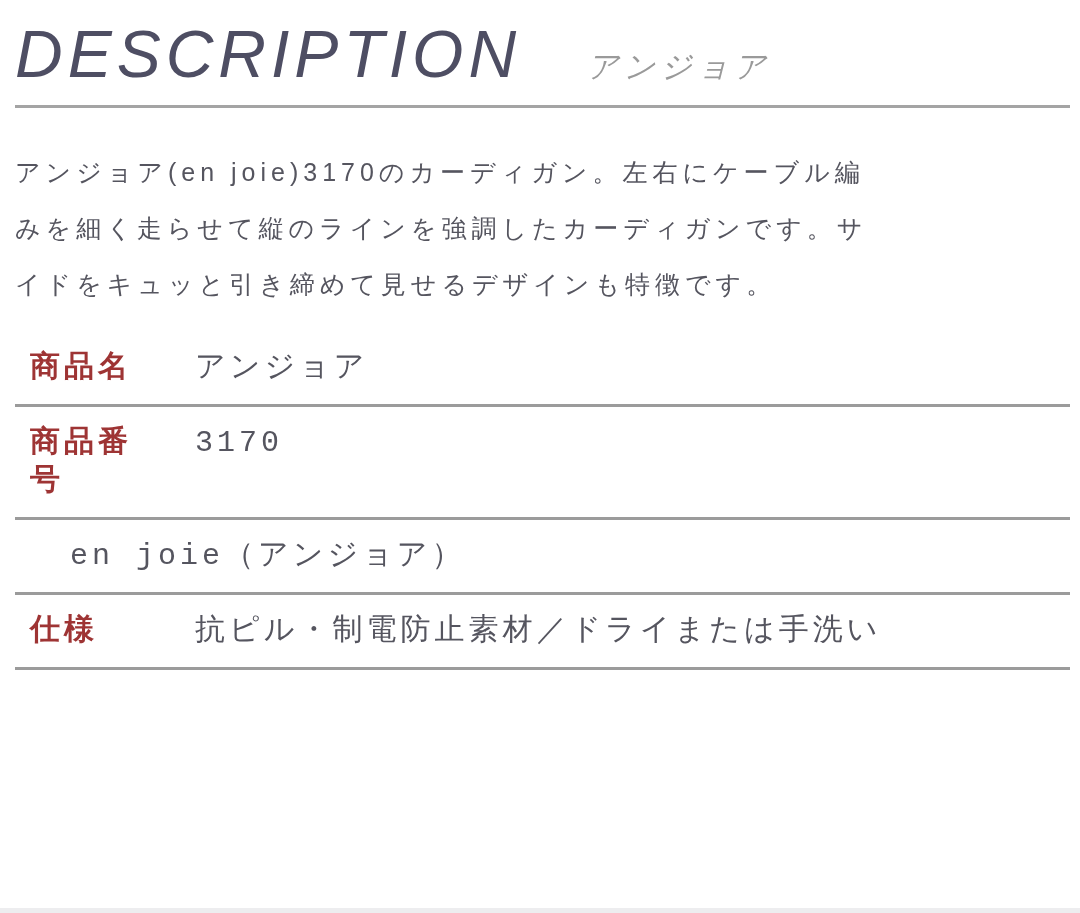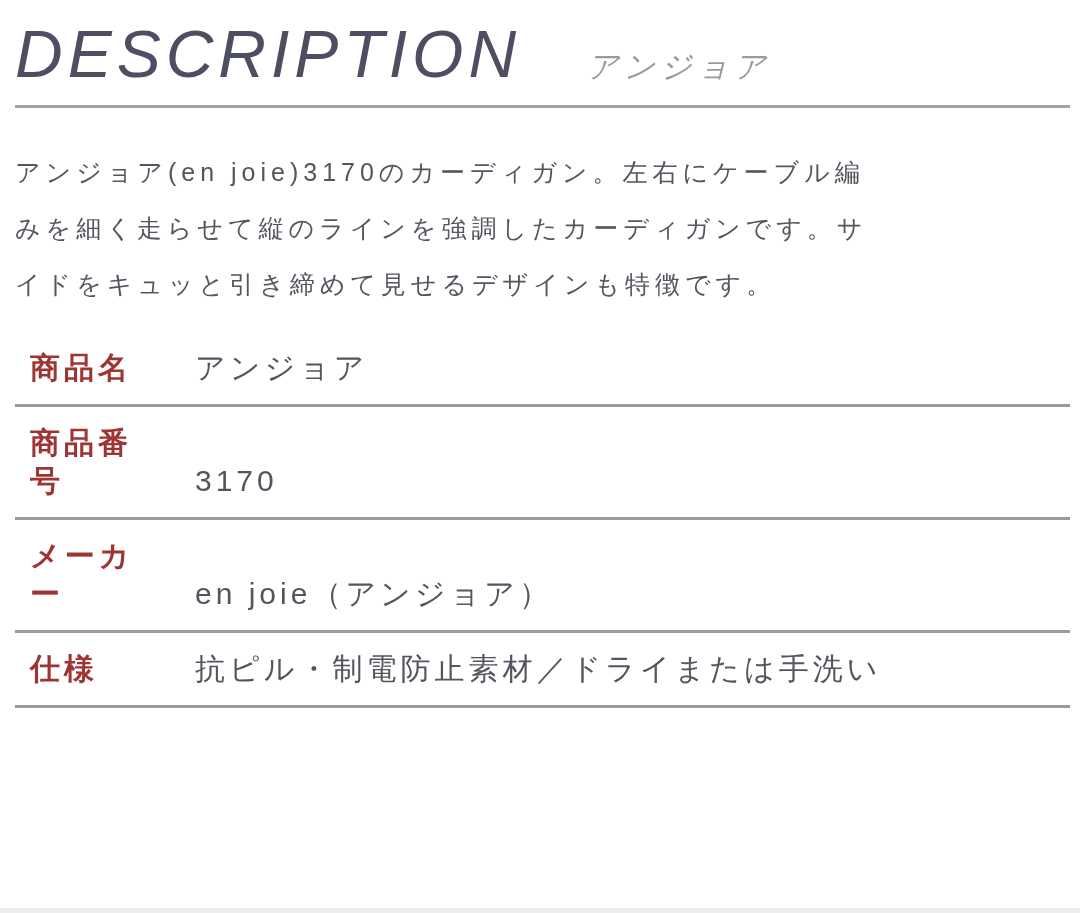--- a/index.html
+++ b/index.html
@@ -52,24 +52,25 @@
   .description .line {
     line-height: 56px;
     white-space: nowrap;
   }
   
   .spec-table {
     margin-top: 20px;
   }
   .spec-row {
     display: flex;
-    align-items: flex-end;
+    align-items: flex-start;
     border-bottom: 3px solid var(--separator-color, #9b9b9b);
     padding: 17px 0;
     min-height: 72px;
+    font-family: Liberation Mono, monospace;
   }
   .spec-label {
     flex: none;
     width: 125px;
     padding-left: 15px;
     font-size: 30px;
     font-weight: bold;
     letter-spacing: 4px;
     line-height: 38px;
     color: var(--label-color, #9e3434);
@@ -114,21 +115,20 @@
   <div class="spec-table">
     <div class="spec-row">
       <div class="spec-label">商品名</div>
       <div class="spec-value">アンジョア</div>
     </div>
     <div class="spec-row">
       <div class="spec-label">商品番号</div>
       <div class="spec-value">3170</div>
     </div>
     <div class="spec-row">
-      <div class="spec-label">メーカー</div>
       <div class="spec-value">en joie（アンジョア）</div>
     </div>
     <div class="spec-row">
       <div class="spec-label">仕様</div>
       <div class="spec-value">抗ピル・制電防止素材／ドライまたは手洗い</div>
     </div>
   </div>
 
   <div class="bottom-strip"></div>
 </div>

_Task directions_. Only the lines from where the data begins to the line with "padding-left: 15px;", both of them included, should be reproduced word for word; no pictures.

_Answer box_.
--- a/index.html
+++ b/index.html
@@ -52,24 +52,25 @@
   .description .line {
     line-height: 56px;
     white-space: nowrap;
   }
   
   .spec-table {
     margin-top: 20px;
   }
   .spec-row {
     display: flex;
-    align-items: flex-end;
+    align-items: flex-start;
     border-bottom: 3px solid var(--separator-color, #9b9b9b);
     padding: 17px 0;
     min-height: 72px;
+    font-family: Liberation Mono, monospace;
   }
   .spec-label {
     flex: none;
     width: 125px;
     padding-left: 15px;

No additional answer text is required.